This study aimed to evaluate maximum toe flexor strength, foot arch height, intrinsic toe flexor muscle size and foot arch stiffness among individuals with different body sizes, and to compare these variables between sitting and standing positions. Maximum toe flexor strength in sitting and standing, and intrinsic foot muscle thicknesses (flexor hallucis brevis: FHB, flexor digitorum brevis: FDB, abductor hallucis: AH and quadratus plantae: QP), were measured using a toe grip dynamometer and a B-mode ultrasound in healthy young men.

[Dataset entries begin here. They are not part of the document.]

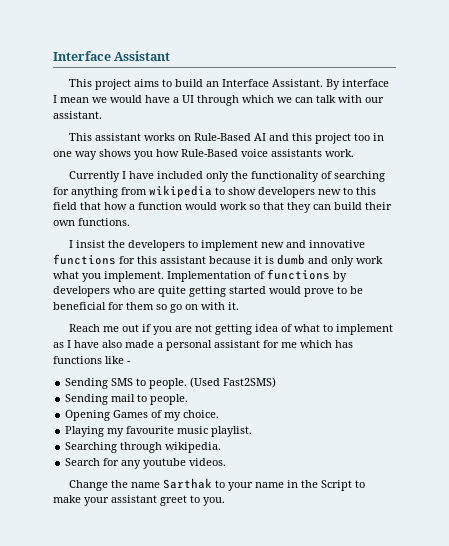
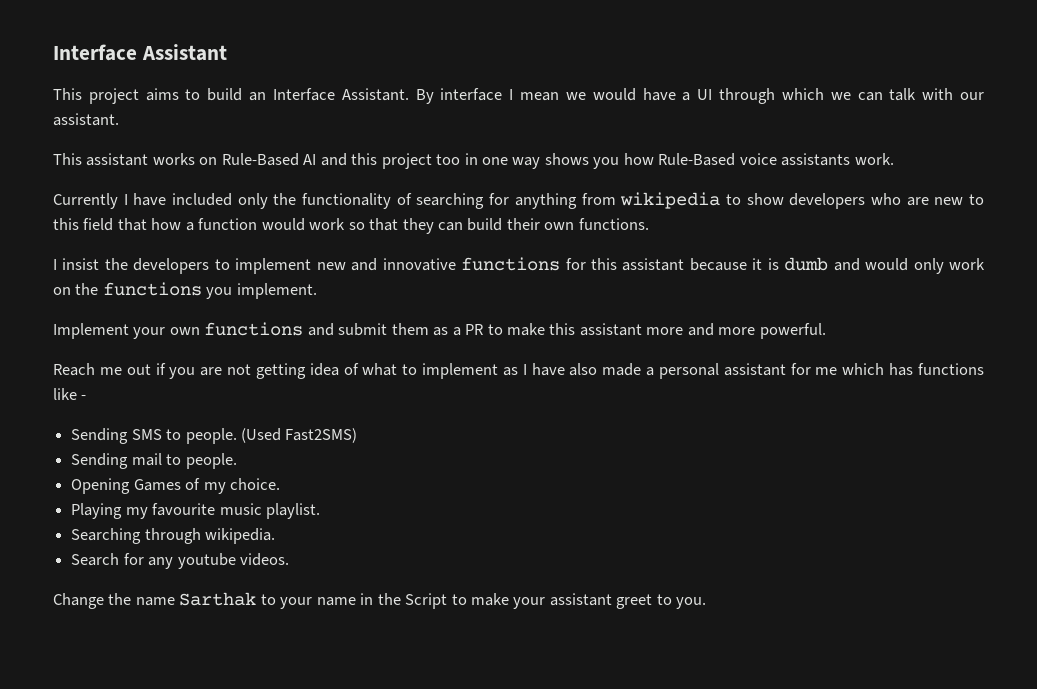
- Currently I have included only the functionality of searching for anything from wikipedia to show developers new to this field that how a function would work so that they can build their own functions.
+ Currently I have included only the functionality of searching for anything from wikipedia to show developers who are new to this field that how a function would work so that they can build their own functions.
- I insist the developers to implement new and innovative functions for this assistant because it is dumb and only work what you implement. Implementation of functions by developers who are quite getting started would prove to be beneficial for them so go on with it.
+ I insist the developers to implement new and innovative functions for this assistant because it is dumb and would only work on the functions you implement.
+ Implement your own functions and submit them as a PR to make this assistant more and more powerful.

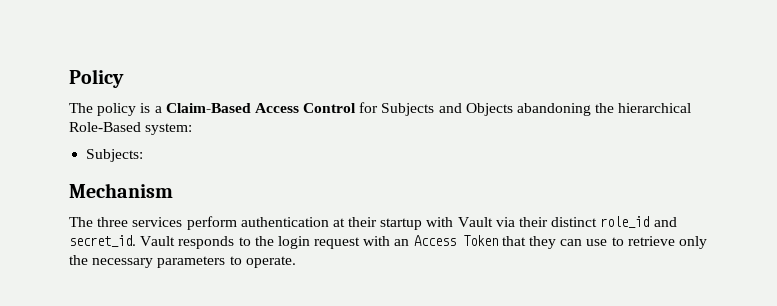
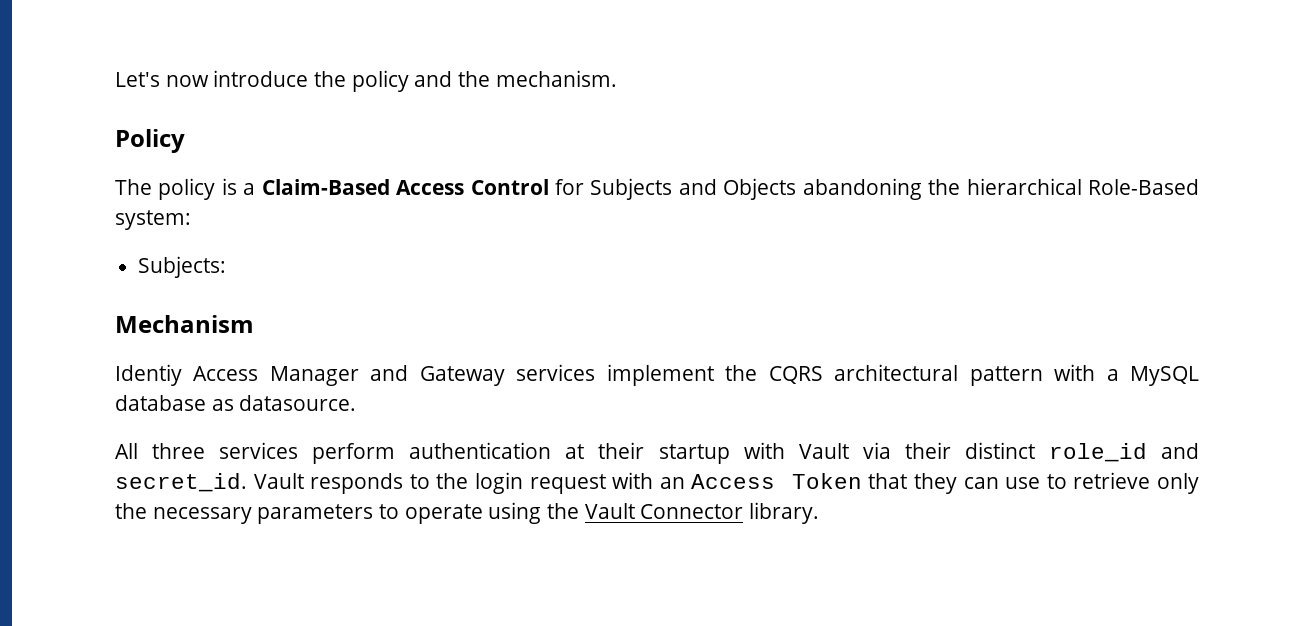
+ Let's now introduce the policy and the mechanism.
- The three services perform authentication at their startup with Vault via their distinct role_id and secret_id.
+ Identiy Access Manager and Gateway services implement the CQRS architectural pattern with a MySQL database as datasource.
+ All three services perform authentication at their startup with Vault via their distinct role_id and secret_id.
- Vault responds to the login request with an Access Token that they can use to retrieve only the necessary parameters to operate.
+ Vault responds to the login request with an Access Token that they can use to retrieve only the necessary parameters to operate using the Vault Connector library.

FHB was thicker than AH, FDB and QP, AH was thicker than FDB and QP, and no significant difference was found between FDB and QP. Toe flexor strength was correlated with FHB and AH, and foot arch height was correlated with FHB. Toe flexor strength was greater in standing than in sitting. Stepwise multiple regression analysis identified FHB and AH as determinants of toe flexor strength in standing, and the relative muscle strength values per body weight in standing were determined by QP, foot arch index and foot arch stiffness. Overweight individuals had a decreased rate of increase in relative toe flexor strength compared to normal individuals. These results suggest that a large muscle thickness of intrinsic foot muscle a key contributor to toe flexor strength. Moreover, toe flexor muscle in upright standing could have the potential to generate force independently of intrinsic foot muscle size, but obese individuals who chronically put weight on their feet might impair the force amplification mechanism in upright standing.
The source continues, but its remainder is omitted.